Local businesses did well throughout holidays, look ahead to 2021

Local News

HUNTINGTON, WV (WOWK) — With the holiday shopping season wrapping up, many businesses have their sights set on the new year, and what economic climate it will bring.

2020 has been tough on business.

“It has been up and down. There have been times I’ve been optimistic, and then other days I’m a little bit worried.” 

Shawn Schulenberg, co-owner, Nomada Bakery
Shawn Schulenberg (right) says there have been many up’s and down’s this year, thanks to COVID-19. (Photo Courtesy: 13 News Reporter Natalie Wadas)

When one of the biggest shopping seasons rolled around amid the uncertainty of this year, it left some local businesses not sure what to expect.

“Who could see what Christmas was gonna be?” 

Sheila Redling, works at The Red Caboose

Luckily, the Christmas rush seems to have exceeded expectations.

Sheila Redling of The Red Caboose says she didn’t know what to expect over the holidays. (Photo Courtesy: 13 News Reporter Natalie Wadas)

“It was crazy busy. People really doubled down on their commitment to shop local and I think it was our best Christmas ever!” 

Sheila Redling, works at The Red Caboose

These local businesses actually say they attribute their holiday shopping season success to being able to adapt their business models.

“We put our shop online in March when the shut-downs were first beginning, which was really smart because a lot of what we have is so Huntington-centric, that people who don’t live here anymore were able to order.” 

Sheila Redling, works at The Red Caboose
Schulenberg says his bakery received a lot of online pre-orders this year. (Photo Courtesy: 13 News Reporter Natalie Wadas)

“We offered on our website both Thanksgiving and Christmas a bunch of pre-orders… A lot of people did pre-orders so we saw a swamp of people coming in for those…With Christmas, things have been fantastic, and I’m excited about going into January.” 

Shawn Schulenberg, co-owner, Nomada Bakery

For the Huntington Regional Chamber, the outlook for January is slightly less rosy.

President and CEO Bill Bissett says there are a few factors which could play a role in how things go.

“Do students come back to Marshall? How does that population affect us? If the weather’s really bad, that keeps people indoors. Plus, you have that kind of post-holiday shopping lull, and combine all those things with COVID 19 and the uncertainty it brings, that could really affect the local economy.” 

Bill Bissett, president and CEO, Huntington Regional Chamber

Even so, local businesses say they’re still hopeful for a great new year.

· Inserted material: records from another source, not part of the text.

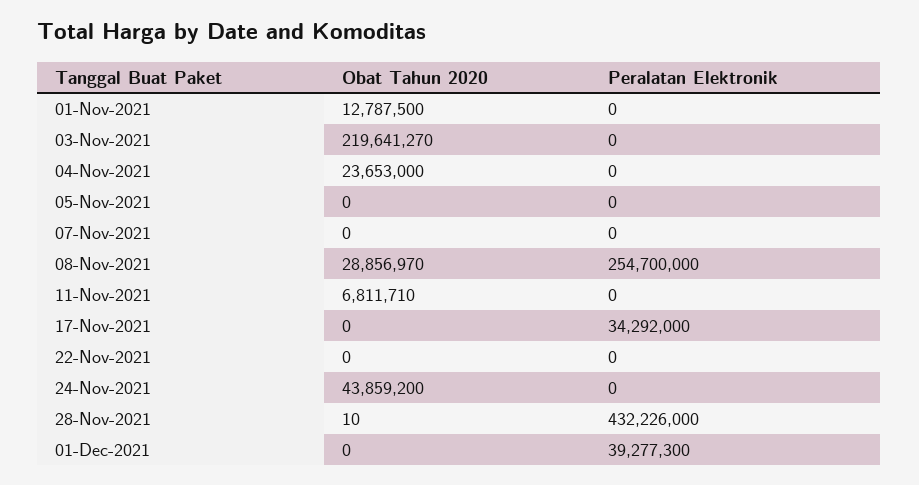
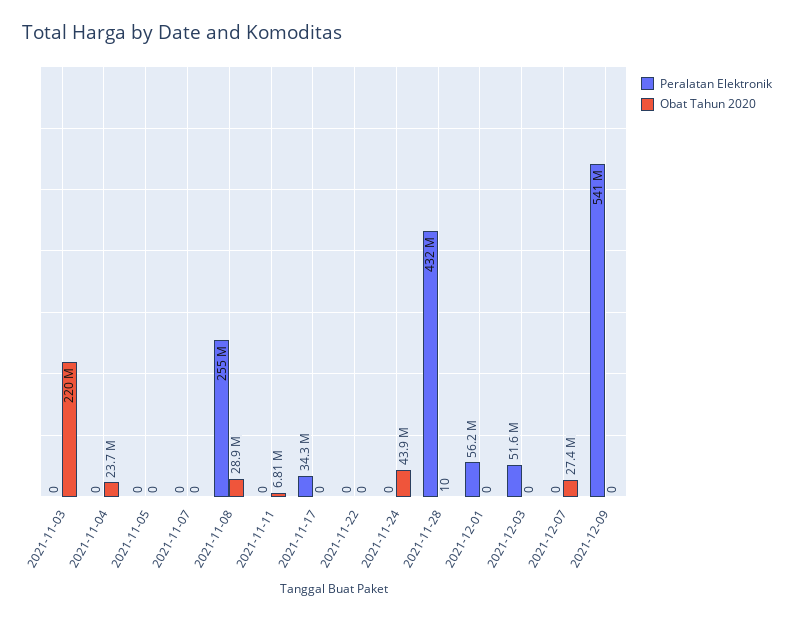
Obat Tahun 2020, 01-Nov-2021: 12787500 -> none
Peralatan Elektronik, 01-Nov-2021: 0 -> none
Peralatan Elektronik, 01-Dec-2021: 39277300 -> 56200000
Peralatan Elektronik, 2021-12-03: none -> 51600000
Obat Tahun 2020, 2021-12-03: none -> 0
Peralatan Elektronik, 2021-12-07: none -> 0
Obat Tahun 2020, 2021-12-07: none -> 27400000
Peralatan Elektronik, 2021-12-09: none -> 541000000
Obat Tahun 2020, 2021-12-09: none -> 0

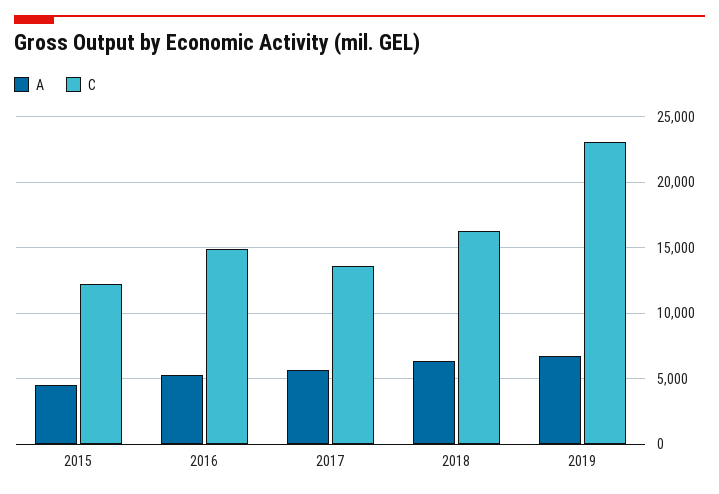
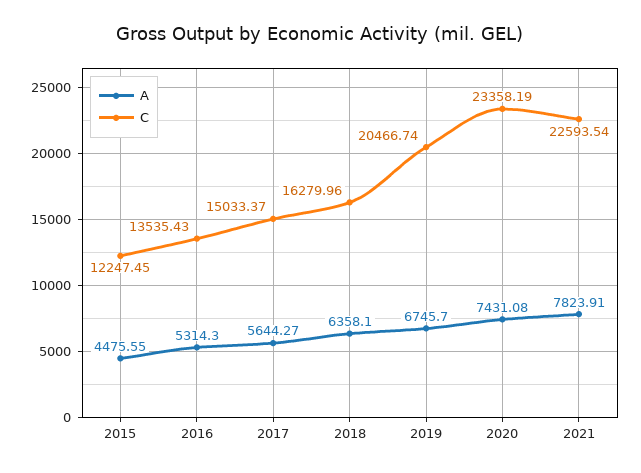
C, 2016: 15000 -> 13535.43
C, 2017: 13500 -> 15033.37
C, 2019: 23000 -> 20466.74
A, 2020: none -> 7431.08
C, 2020: none -> 23358.19
A, 2021: none -> 7823.91
C, 2021: none -> 22593.54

“2019 put us in shape, 2020 made us marathon runners, and we’re ready to go for 2021.” 

Shawn Schulenberg, co-owner, Nomada Bakery

“Fingers crossed! Everyone please keep committing to the local businesses, we need you.” 

Sheila Redling, works at The Red Caboose
Businesses did well in the Jewel City over the holidays. (Photo Courtesy: 13 News Reporter Natalie Wadas)

Bissett also says while the holidays went well for many businesses in the Jewel City, it still remains to be seen how New Year’s Eve traffic will be, given all the COVID-19 restrictions.